Avenida Schell, Surquillo

5:30 p.m.

Saturday, May 13th


     Colonel Pedro Barranco peered around the corner of the building where he stood, then whispered softly into the radio he carried in his hand. Six months of patience was about to be rewarded. Six months of bone grinding, mind numbing boredom. Six months of intense observation of minute activity. Six months of paper shuffling, court orders and secrecy. Six months of listening for hours on end to the banal conversations of maids and madams.

     But the culmination of all the waiting was at hand. Barranco's hands shook ever so slightly as he raised the radio once again to his lips. Behind him police clad in military uniforms and bullet proof vests ranged along the side of the building shielding themselves from the view of the unassuming house around the corner.

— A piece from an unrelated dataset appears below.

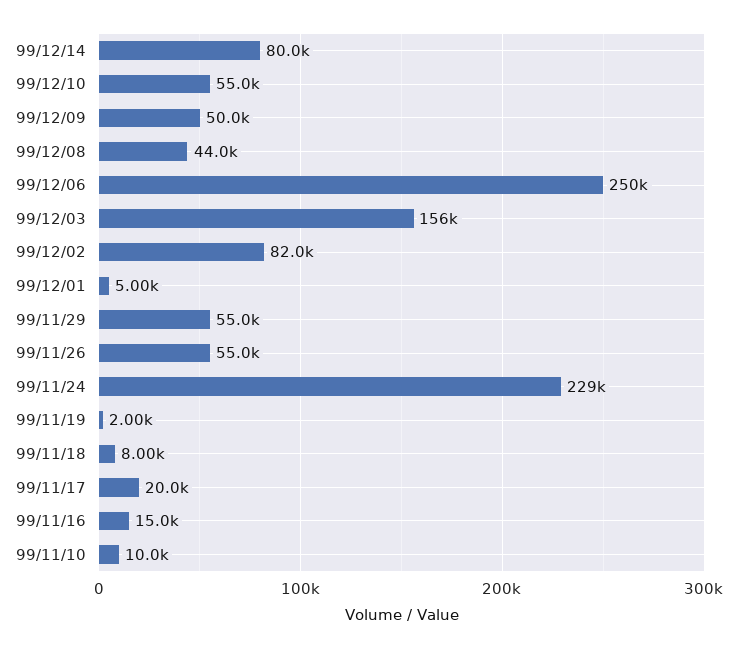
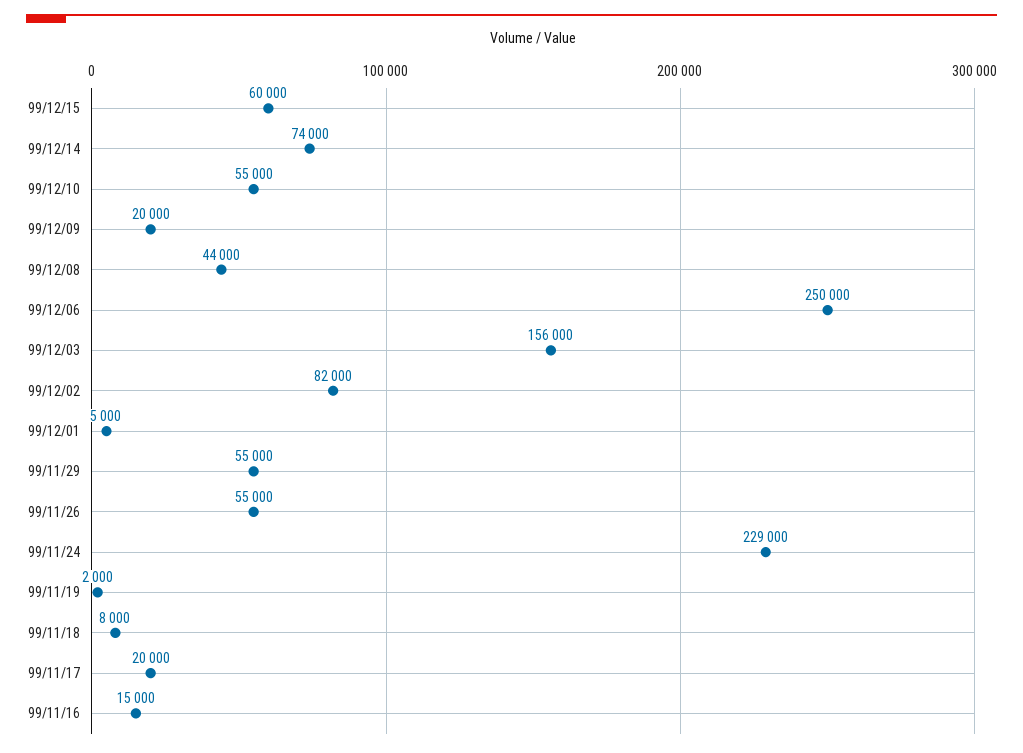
99/12/14: 80000 -> 74000
99/12/09: 50000 -> 20000
99/11/10: 10000 -> none
99/12/15: none -> 60000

     The green stucco two-story townhouse was set along the quiet street lined with parked cars nestled in among its larger neighbors. Nearby a raucous party filled the street with revelers coming and going to the festivities. Across the street, unseen behind the drawn curtains of the house, a pair of lovers smooched in the small parque.

     The revelers and lovers were policemen (and women) who were carefully observing the house under the cover of their various guises. The Colonel thought the covers of these officers somewhat affected but the usual disguise of workmen and telephone repairmen would not work on the weekend. After all, such people barely labored during the week. Never on weekends. So if the cover was strained, at least it was serviceable.

     The sense of urgency was brought on by the arrival of the Volkswagen Jetta with darkened windows yesterday. No one could see in to observe the passengers. And the car pulled directly into the garage tucked into the bottom floor of the house with the electric garage door closing before anyone got out of the car. A minute clue, perhaps. But a significant one. Someone obviously did not want to be observed entering the house.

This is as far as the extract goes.